ROCK AND REVIVAL

ROCK AND REVIVAL

I recently did a column on RealClearReligion about a music-related topic that I think needs further exploration. This also segues nicely from John Fea’s post about 1980s Christian music, and John Turner’s piece on Explo ’72.

Briefly, I noted that in the 1970s, America witnesses a religious revival with a strong youth focus, as ably described in a book like Darren Dochuk’s From Bible Belt to Sunbelt: Plain-Folk Religion, Grassroots Politics, and the Rise of Evangelical Conservatism. This is among other things the age of the Jesus People. Yet that revival is very odd if you think about it, given the massive cultural disaffection of the late 1960s, and the strong evangelical distaste for long hair, never mind the whole subculture of sex, drugs and rock and roll. In my column, I suggest that trends in secular rock music laid the essential foundation for the shift, and especially the country rock revival that grew out of the Byrds album Sweetheart of the Rodeo. As the rock culture delved ever deeper into roots music and gospel, musicians were of necessity exposed to revivalist and Christian themes, with the language of pilgrimage, redemption and sin, not to mention Satan himself.
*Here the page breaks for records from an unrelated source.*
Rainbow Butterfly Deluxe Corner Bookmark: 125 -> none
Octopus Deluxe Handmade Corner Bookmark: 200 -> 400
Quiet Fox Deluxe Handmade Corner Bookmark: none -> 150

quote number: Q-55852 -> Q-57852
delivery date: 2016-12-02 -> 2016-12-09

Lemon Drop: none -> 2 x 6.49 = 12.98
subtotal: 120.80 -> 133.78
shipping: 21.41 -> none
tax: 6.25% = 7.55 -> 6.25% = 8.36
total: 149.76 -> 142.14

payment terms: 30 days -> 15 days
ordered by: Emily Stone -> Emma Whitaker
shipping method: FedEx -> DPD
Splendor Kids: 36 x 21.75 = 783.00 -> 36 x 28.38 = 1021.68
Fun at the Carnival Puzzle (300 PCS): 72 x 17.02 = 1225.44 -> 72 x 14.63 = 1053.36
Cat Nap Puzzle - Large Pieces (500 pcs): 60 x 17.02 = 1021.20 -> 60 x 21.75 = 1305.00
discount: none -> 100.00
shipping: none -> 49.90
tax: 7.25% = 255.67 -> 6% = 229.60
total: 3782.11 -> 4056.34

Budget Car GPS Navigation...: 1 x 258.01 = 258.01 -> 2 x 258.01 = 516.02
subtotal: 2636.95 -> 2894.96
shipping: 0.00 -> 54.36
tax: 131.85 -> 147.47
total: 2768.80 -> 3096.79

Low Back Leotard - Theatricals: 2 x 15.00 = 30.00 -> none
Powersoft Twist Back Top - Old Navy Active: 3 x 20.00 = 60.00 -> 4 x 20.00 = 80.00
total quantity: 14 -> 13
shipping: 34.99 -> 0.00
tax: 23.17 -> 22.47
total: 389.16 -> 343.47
The music popularized these notions in mainstream youth culture, to the point that they became not just fashionable but unavoidable.

What I am suggesting, in short, is that quite unintentionally, secular music created an environment in which young people became quite comfortable with the language and mindset  of evangelical revivalism, even before the actual movement touched them. The self-conscious Christian rock movement largely dates from Larry Norman’s 1969 album Upon This Rock – see the wide-ranging account in David W. Stowe’s rewarding No Sympathy for the Devil: Christian Pop Music and the Transformation of American Evangelicalism (2011).

In my column, I mention a couple of bands using such themes in the period 1968-72, including the Byrds and the Grateful Dead, but lots of other possibilities come to mind, including the Band and the Flying Burrito Brothers, and a number of the founders of alternative country music. Don MacLean’s AMERICAN PIE also had Satan laughing in delight… In England, the popular group the Strawbs fits the model very well, and they had a huge cultural influence in the early 1970s. (Understand that I am drawing a distinction with the boom of the later 1970s: Bob Dylan’s Slow Train Coming appeared only in 1979).

So assume I was doing a course on Rock and Revivalism: what else would I have on my IPod from these early years?